Most people know that reengineering involves radical change. But what is it?
Mike Hammer says reengineering involves discontinuous (lateral) thinking, and radical ground-up redesign.
At the heart of business reengineering lies the notion of discontinuous thinking - identifying and abandoning the outdated rules and fundamental assumptions that underlie current business operations. Every company is replete with implicit rules left over from earlier decades... - Michael Hammer & James Champy
Most planning is a search for a more efficient past.... an alternative which I call preferred future planning begins with envisioning an alternative and preferred future. - Glen Hiemstra, Futurist
End to End
Hammer identified that most IT projects, and many improvement initiatives, make existing sub-processes more efficient but sub-optimise the end to end process.
What Do You Really Want to Do?
A guy goes to the doctor, he puts his arm over his head and says "Doctor, it hurts when I do this." The doctor says "Don't do that!"
I was working in a large insurance firm. They received a quarter million signed forms from customers each year, to authorise credit card deductions. They needed to store the forms in case there was a dispute whether the form was received or entered correctly. Especially if there was a claim on the policy and the payment status of the policy was in dispute. Two operators scanned the forms using an industrial scanner, which was expensive to maintain. They recorded the insurance policy number and reference in an index, and stored the original form in a box for archiving. Form retrieval was time consuming and prone to error. It was obvious they needed a better way of storing the forms.
In this case, the answer to "What do you really want to do?" started as "We want an easier way of finding the forms." In kaizen terms, we could say this is "Type-1 waste": The customer might not specifically want it, but it's required.
On probing, the company didn't specifically want to scan, store or retrieve the forms. They just wanted to protect the company from liability in case there was a claim on the policy.
On further probing, it wasn't about customer satisfaction, or reducing claim turnaround times, or company reputation. They just wanted to prevent the company from losing money on disputed changes of payment details.
I did some decision analysis to determine the likely benefit of scanning the forms.
To avoid the cost of the claim, the following conditions would have to be met (the figures below are in the correct order of magnitude but are not the actual figures):
- The customer requested a change of credit card details during the year: 250,000 per year
- AND the customer was in a position to claim that the form was received but lost, or the credit card details were entered incorrectly: 0.01% (based on data from form retrievals and call centre sampling, noting that call centre records could confirm whether or not a form was received at all)

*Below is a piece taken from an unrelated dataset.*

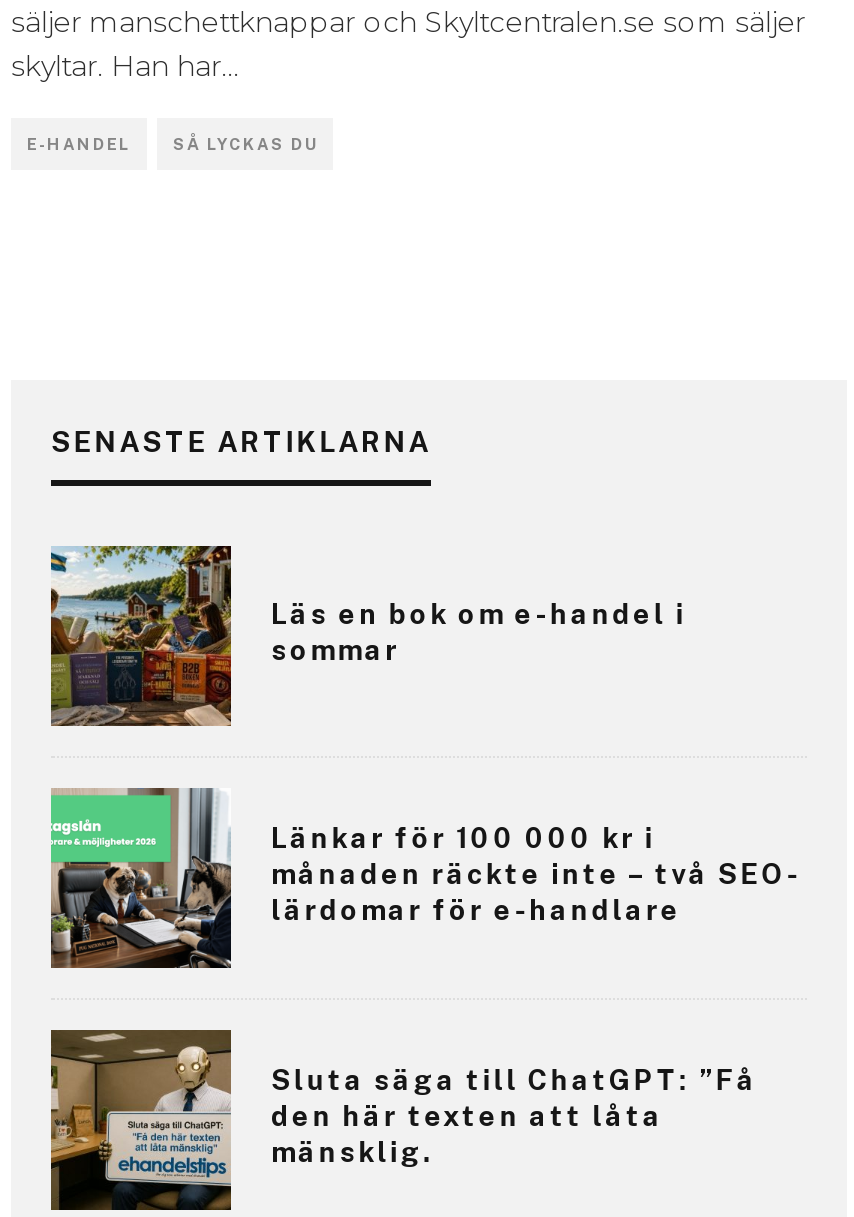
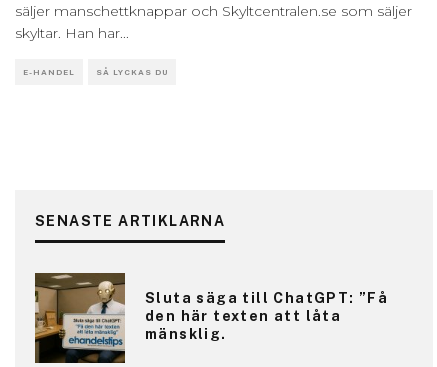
[49,546,686,728] [image] | Läs en bok om e-handel i | sommar -> none
[49,786,801,970] [image] | Länkar för 100 000 kr i | månaden räckte inte – två SEO- | lärdomar för e-handlare -> none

- AND there was a claim on the policy within the following year: 0.02% (based on claim rates for home and motor insurance)
- AND the customer was issued a policy cancelation notice, but did not receive it for some justifiable reason: 5% (based on sampling and expert opinion)
- AND the average claim cost was $100,000 (between home and motor insurance, based on data)
- AND disputing a claim over credit card details would involve additional legal costs of $20,000 (based on expert opinion)
Each of these assumed metrics was quickly refined into high-low estimates based on data and expert opinions. Different models were developed for home insurance and motor insurance. Based on the assumptions, all conditions would be met, and we would likely be able to avoid a claim of an average $100,000 and net $80,000, once every 4,000 years (ie: 250,000 x 0.01% x 0.02% x 5% per year). The worst case scenario was acceptable to the business.
The average saving per year from scanning the forms was therefore $20. To obtain this, we were paying for two Full Time Equivalent staff plus on-costs, and for scanner maintenance, plus additional process costs for other staff in transporting and retrieving forms.
We changed the process so that forms were placed in the shredding bin immediately after entry. We accepted the customer's word in the case of a disputed change of credit card details. Because other changes had resulted in improved customer retention, we needed additional capacity in other areas, and the staff members were reassigned to more rewarding work.
Outcomes over Process
Shigeo Shingo's division between Process and Operation is useful as background. Process in this context is the necessary flow of the product, and Operation is the arbitrary activities applied to the product flow to produce the product. Operations should be aligned around product flow.
Don't Automate, Obliterate
As can be seen from the case study above, realigning work around outcomes and focusing on end goals often removes superfluous parts of the process.
Hammer says that reengineering in corporations usually moves away from assembly lines and towards case management. This is an acknowledgement that most non-factory work is knowledge work rather than process work. Various factors favour keeping knowledge work in the hands of a single case worker:
- visibility of and alignment to end goals
- mass customisation of the process to optimise efficiency and effectiveness
- relationship with the customer
- reduction of hand-offs (which cause "transport" and "waiting" wastes, and switch costs)
However, there are obviously still times in corporations when specialisation or automation will be better than case management. The point is that we shouldn't assume specialisation is better, we should do what works.
So what is it?
For me, reengineering continually asks: "What do you really want to do?" The question has two related aspects:
- Rethink. Throw assumptions out the window. Make informed decisions on what's necessary.
- Aim for the goal. What do you really want to do? Look at everything, end-to-end.